Cuando voy a la piscina no puedo evitar sentirme dentro de un cuadro de Hockney. Allí estoy yo, tirado en el césped, con mi bañador nuevo, toalla a juego y sombrero de paja. Vamos, color de pelo aparte, un Tadzio redivivo. Delante de mi pasean, con parsimoniosa indiferencia, las sirenas, una corte de muchachos ambiguos, de cuerpos morenos, músculos marcados y escuetos trajes de baño. Todo como salido de un anuncio de Dolce&Gabana. Excesivo y hortera, pero tentador al mismo tiempo.
Y os preguntaréis qué hace un remilgado como yo en un sitio así, la piscina más marica de la capital de nuestro reino. ¿Qué tengo yo que ver con tal desfile de jamelgos? Lo ignoro. Cuando voy a la piscina siempre pienso que mi yo decimonónico y decadente nada tiene que ver con estos chicos fabricados en serie. Guapos, aparentemente alegres y ruidosos. Sin embargo, no puedo dejar de sentirme atraído por ese lugar. No sólo por las evidentes alegrías que aporta a la vista, sino también por mera curiosidad antropológica, extrañeza al constatar que personas tan distintas puedan compartir el mismo tiempo de ocio y el mismo reducido espacio.
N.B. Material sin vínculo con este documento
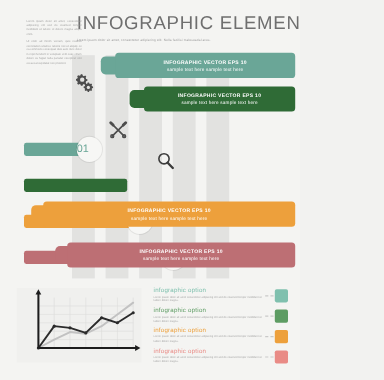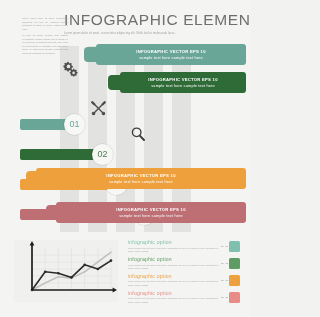--- a/index.html
+++ b/index.html
@@ -58,21 +58,21 @@
 
   
   .stepbar{position:absolute;height:11px;border-radius:2px;}
   .sb1{left:20px;top:119px;width:58px;background:#6aa697;}
   .sb2{left:20px;top:149px;width:86px;background:#2f6b36;}
   .sb3{left:20px;top:179px;width:100px;background:#eda03c;}
   .sb4{left:20px;top:209px;width:128px;background:#bd6f74;}
 
   .numcircle{
     position:absolute;border-radius:50%;background:#f7f7f5;
-    display:flex;align-items:center;justify-content:center;
+    display:flex;align-items:center;justify-content:flex-start;
     box-shadow:0 0 0 .8px rgba(0,0,0,.07);
   }
   .numcircle span{font-size:9px;font-weight:400;line-height:1;}
   .nc1{left:64px;top:114px;width:21px;height:21px;}
   .nc1 span{color:#6aa697;}
   .nc2{left:92px;top:144px;width:21px;height:21px;}
   .nc2 span{color:#4c7f52;}
   .nc3{left:106px;top:174px;width:21px;height:21px;}
   .nc3 span{color:#eda03c;}
   .nc4{left:134px;top:204px;width:21px;height:21px;}
@@ -169,23 +169,20 @@
     </svg>
   </div>
 
   <div class="stepbar sb1"></div>
   <div class="stepbar sb2"></div>
   <div class="stepbar sb3"></div>
   <div class="stepbar sb4"></div>
 
   <div class="numcircle nc1">
     <span>01</span>
-  </div>
-  <div class="numcircle nc2">
-    <span>02</span>
   </div>
   <div class="numcircle nc3">
     <span>03</span>
   </div>
   <div class="numcircle nc4">
     <span>04</span>
   </div>
 
   <div class="notch n1"></div>
   <div class="bar bar1">

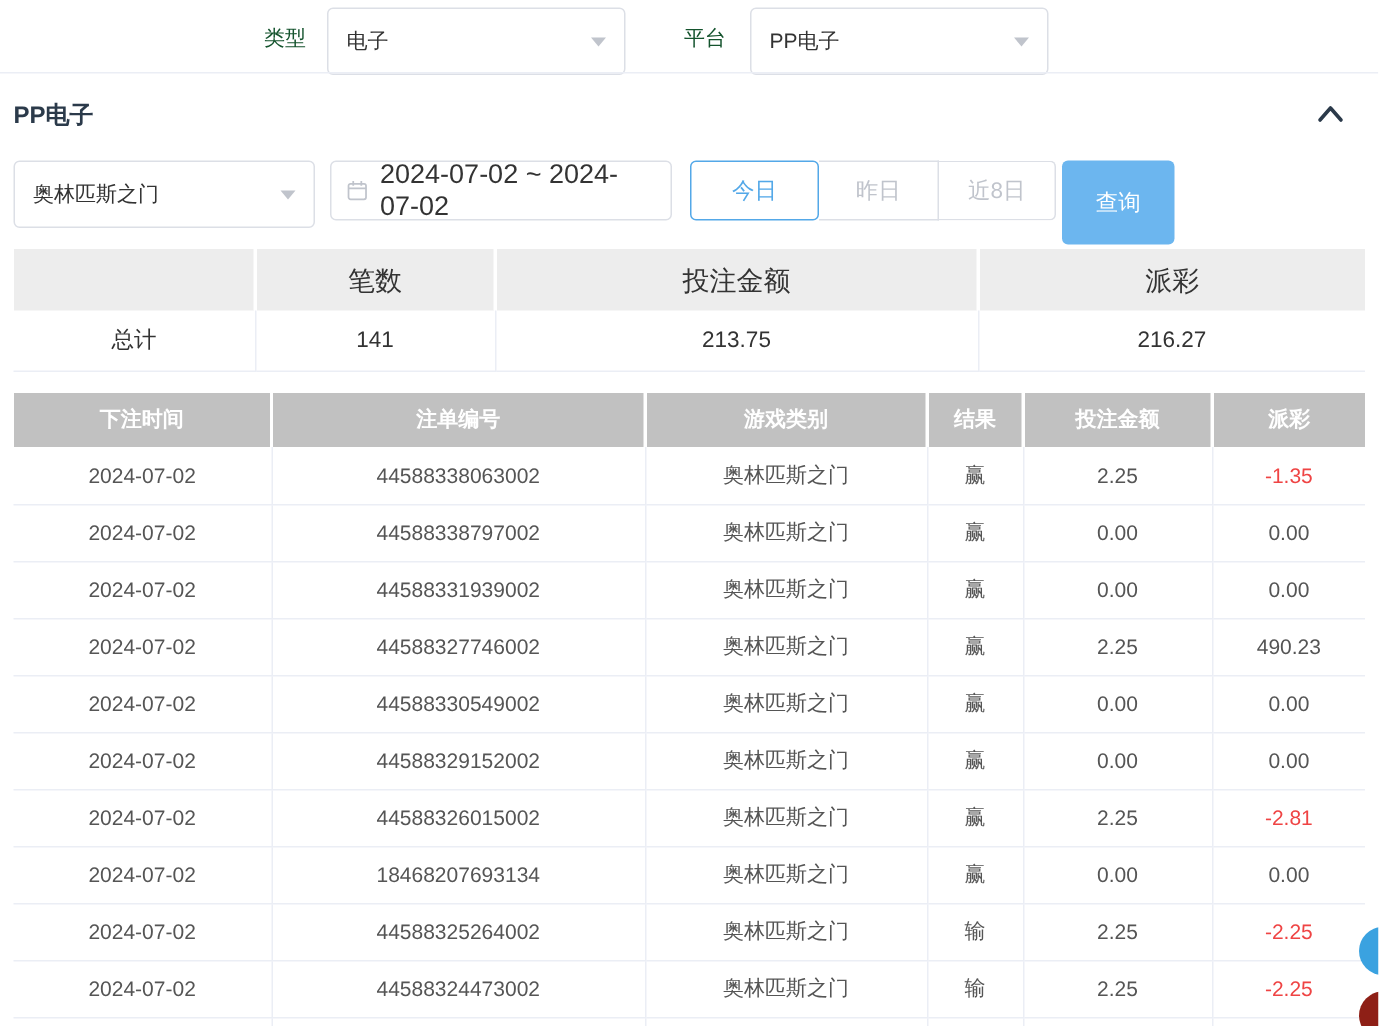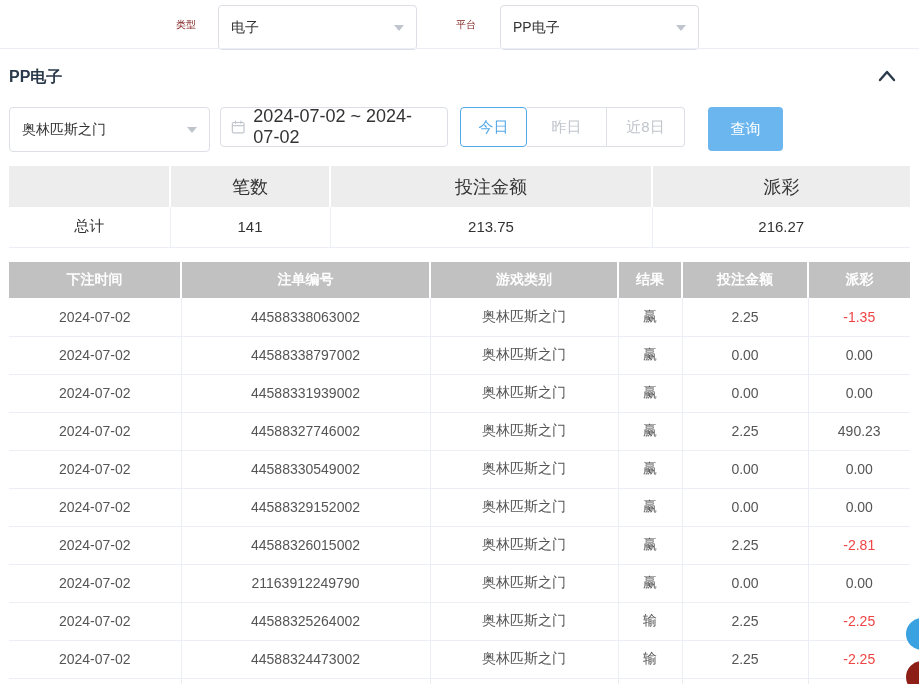--- a/index.html
+++ b/index.html
@@ -3,21 +3,21 @@
 <meta charset="utf-8">
 <style>
   * { margin:0; padding:0; box-sizing:border-box; }
   html,body { background:#fff; }
   body { font-family:"Liberation Sans","DejaVu Sans",sans-serif; }
   .page { position:relative; width:919px; height:684px; overflow:hidden; background:#fff; }
 
   .abs { position:absolute; }
 
   
-  .field-label { font-size:10px; color:#7f1d1d; line-height:40px; }
+  .field-label { font-size:14px; color:#14532d; line-height:40px; }
   .select-box {
     display:flex; align-items:center; justify-content:space-between;
     height:45px; border:1px solid #dcdfe6; border-radius:4px; background:#fff;
     padding:0 12px; cursor:pointer;
   }
   .select-box .sel-text { font-size:14px; color:#333; }
   .caret-down {
     width:0; height:0; border-left:5px solid transparent; border-right:5px solid transparent;
     border-top:6px solid #c0c4cc;
   }
@@ -36,21 +36,21 @@
   .date-box .date-text { font-size:18px; color:#333; }
   .btn-group { display:flex; height:40px; }
   .btn-group .qbtn {
     height:40px; background:#fff; border:1px solid #dcdfe6; border-left-width:0;
     font-size:15px; color:#c0c4cc; cursor:pointer; font-family:inherit;
   }
   .btn-group .qbtn:first-child { border-left-width:1px; border-radius:4px 0 0 4px; }
   .btn-group .qbtn:last-child { border-radius:0 4px 4px 0; }
   .btn-group .qbtn.active { border:1px solid #53a8e8; color:#53a8e8; border-radius:4px; }
   .search-btn {
-    height:44px; width:75px; background:#6cb6ef; color:#fff; font-size:15px;
+    height:56px; width:75px; background:#6cb6ef; color:#fff; font-size:15px;
     border:none; border-radius:4px; cursor:pointer; font-family:inherit;
   }
 
   
   table { border-collapse:collapse; table-layout:fixed; width:901px; }
   td,th { text-align:center; overflow:hidden; white-space:nowrap; }
 
   .summary-table th {
     background:#ededed; height:41px; font-size:18px; font-weight:normal; color:#333;
     border-right:2px solid #fff;
@@ -115,21 +115,21 @@
     <svg width="16" height="16" viewBox="0 0 16 16">
       <rect x="1.5" y="3" width="13" height="11.5" rx="1.5" fill="none" stroke="#c0c4cc" stroke-width="1.3"></rect>
       <line x1="5" y1="1" x2="5" y2="4.5" stroke="#c0c4cc" stroke-width="1.3"></line>
       <line x1="11" y1="1" x2="11" y2="4.5" stroke="#c0c4cc" stroke-width="1.3"></line>
       <line x1="1.5" y1="6.5" x2="14.5" y2="6.5" stroke="#c0c4cc" stroke-width="1.3"></line>
     </svg>
     <span class="date-text">2024-07-02 ~ 2024-07-02</span>
   </div>
 
   <div class="abs btn-group" style="left:460px; top:107px;">
-    <button class="qbtn active" style="width:67px;">今日</button>
+    <button class="qbtn active" style="width:86px;">今日</button>
     <button class="qbtn" style="width:80px;">昨日</button>
     <button class="qbtn" style="width:78px;">近8日</button>
   </div>
 
   <button class="abs search-btn" style="left:708px; top:107px;">查询</button>
 
   <table class="summary-table abs" style="left:9px; top:166px;">
     <colgroup>
         <col style="width:161px">
         <col style="width:160px">
@@ -225,21 +225,21 @@
         <tr>
       <td>2024-07-02</td>
       <td>44588326015002</td>
       <td>奥林匹斯之门</td>
       <td>赢</td>
       <td>2.25</td>
       <td class="neg">-2.81</td>
     </tr>
         <tr>
       <td>2024-07-02</td>
-      <td>21163912249790</td>
+      <td>18468207693134</td>
       <td>奥林匹斯之门</td>
       <td>赢</td>
       <td>0.00</td>
       <td>0.00</td>
     </tr>
         <tr>
       <td>2024-07-02</td>
       <td>44588325264002</td>
       <td>奥林匹斯之门</td>
       <td>输</td>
De todas maneras, a pesar del placer de una tarde ocio tranquilo y ordenado, cuando regreso a casa siempre me invade cierta melancolía. En el fondo, creo que envidio a toda esa gente hermosa y trivial. Me gustaría ser un poco como ellos, deseado y deseable. Sí, mis queridos lectores, ya lo sabéis, la vanidad es mi peor defecto.